• [SOURCE INFORMATION]:
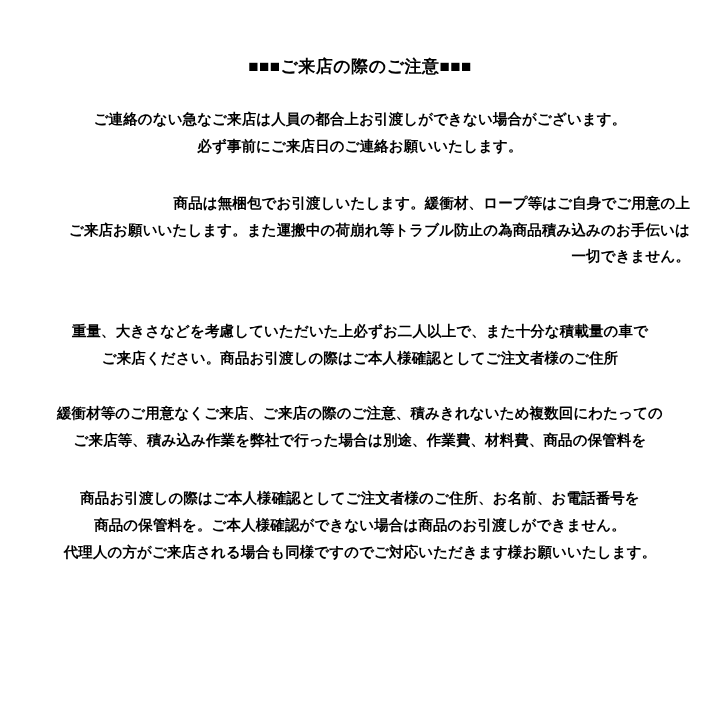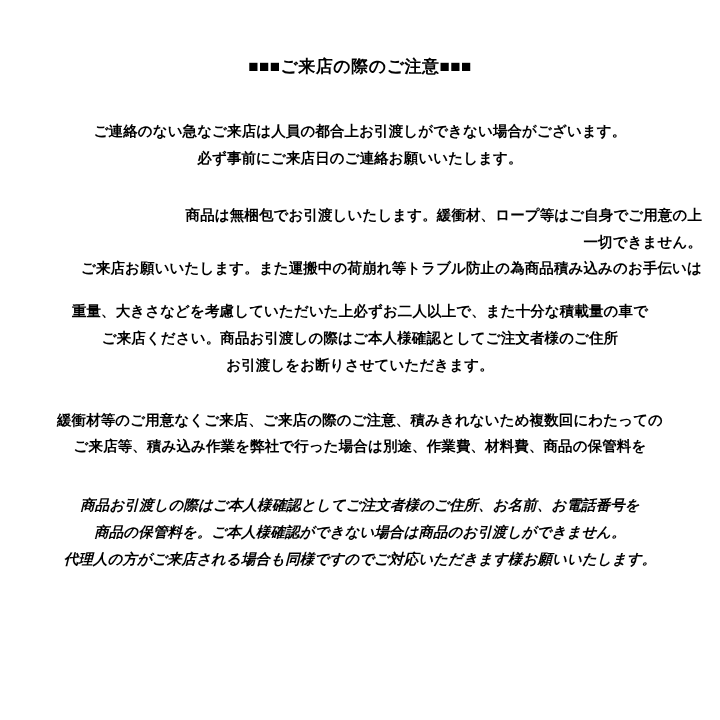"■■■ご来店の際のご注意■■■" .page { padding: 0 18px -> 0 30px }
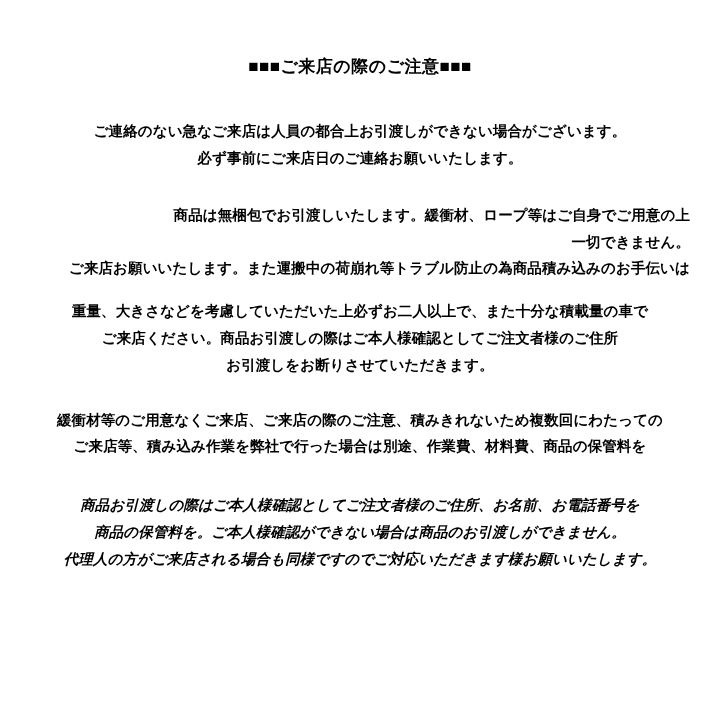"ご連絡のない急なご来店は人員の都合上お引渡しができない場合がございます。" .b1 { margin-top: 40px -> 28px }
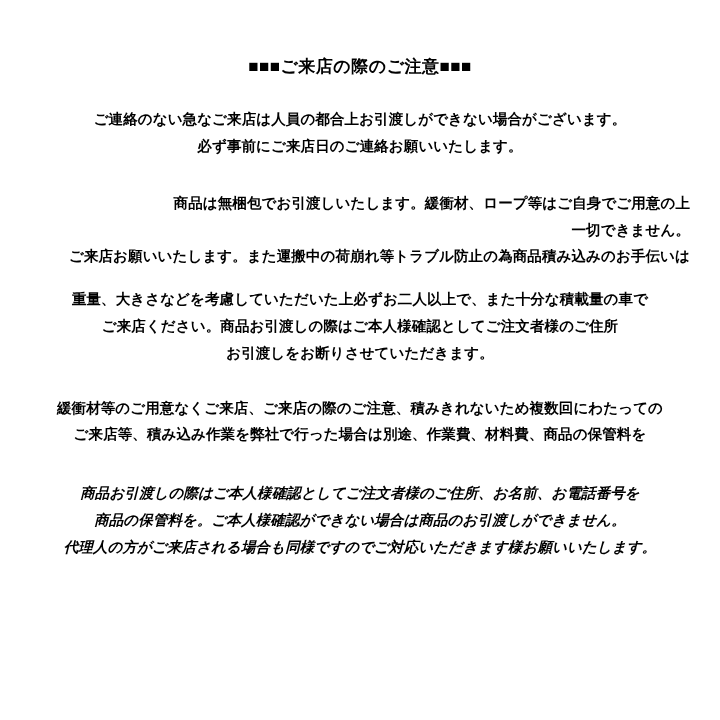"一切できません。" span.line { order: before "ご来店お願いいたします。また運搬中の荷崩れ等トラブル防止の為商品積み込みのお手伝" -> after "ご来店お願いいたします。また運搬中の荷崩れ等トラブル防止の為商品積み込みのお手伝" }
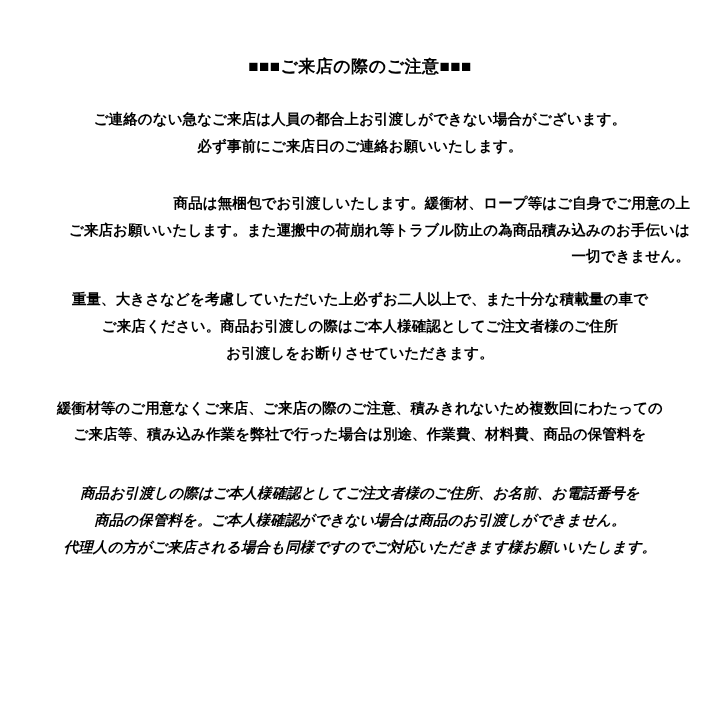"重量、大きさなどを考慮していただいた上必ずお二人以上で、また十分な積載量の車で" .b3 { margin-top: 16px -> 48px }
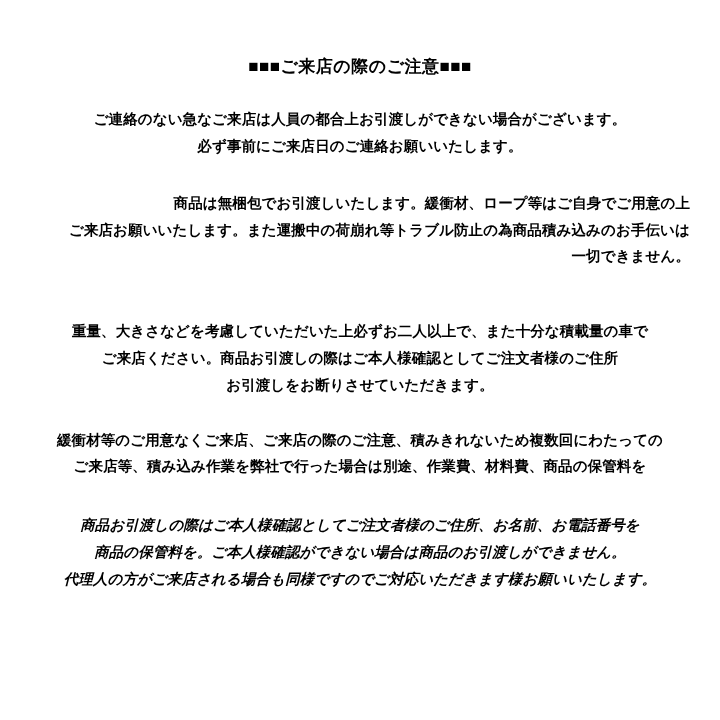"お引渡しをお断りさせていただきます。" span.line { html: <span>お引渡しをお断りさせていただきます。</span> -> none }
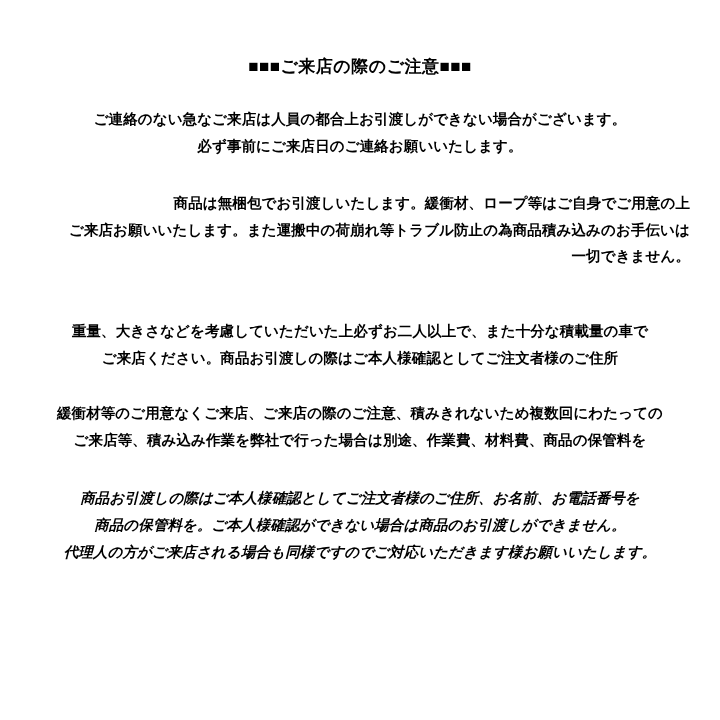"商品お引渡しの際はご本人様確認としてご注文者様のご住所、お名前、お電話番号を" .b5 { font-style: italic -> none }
--
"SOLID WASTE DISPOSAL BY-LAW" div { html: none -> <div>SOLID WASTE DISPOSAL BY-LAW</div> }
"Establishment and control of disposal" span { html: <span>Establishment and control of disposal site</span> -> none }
--
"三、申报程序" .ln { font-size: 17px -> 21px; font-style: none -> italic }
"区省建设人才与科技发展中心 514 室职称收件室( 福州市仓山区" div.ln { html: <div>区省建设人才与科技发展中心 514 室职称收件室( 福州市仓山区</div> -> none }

• [WHAT YOU WILL DO]:
Copy out the listing above from the line containing "padding: 0 18px" to the line containing "font-style: italic ->", both included, exactly as written and minus the images.

• [RESPONSE BOX]:
"■■■ご来店の際のご注意■■■" .page { padding: 0 18px -> 0 30px }
"ご連絡のない急なご来店は人員の都合上お引渡しができない場合がございます。" .b1 { margin-top: 40px -> 28px }
"一切できません。" span.line { order: before "ご来店お願いいたします。また運搬中の荷崩れ等トラブル防止の為商品積み込みのお手伝" -> after "ご来店お願いいたします。また運搬中の荷崩れ等トラブル防止の為商品積み込みのお手伝" }
"重量、大きさなどを考慮していただいた上必ずお二人以上で、また十分な積載量の車で" .b3 { margin-top: 16px -> 48px }
"お引渡しをお断りさせていただきます。" span.line { html: <span>お引渡しをお断りさせていただきます。</span> -> none }
"商品お引渡しの際はご本人様確認としてご注文者様のご住所、お名前、お電話番号を" .b5 { font-style: italic -> none }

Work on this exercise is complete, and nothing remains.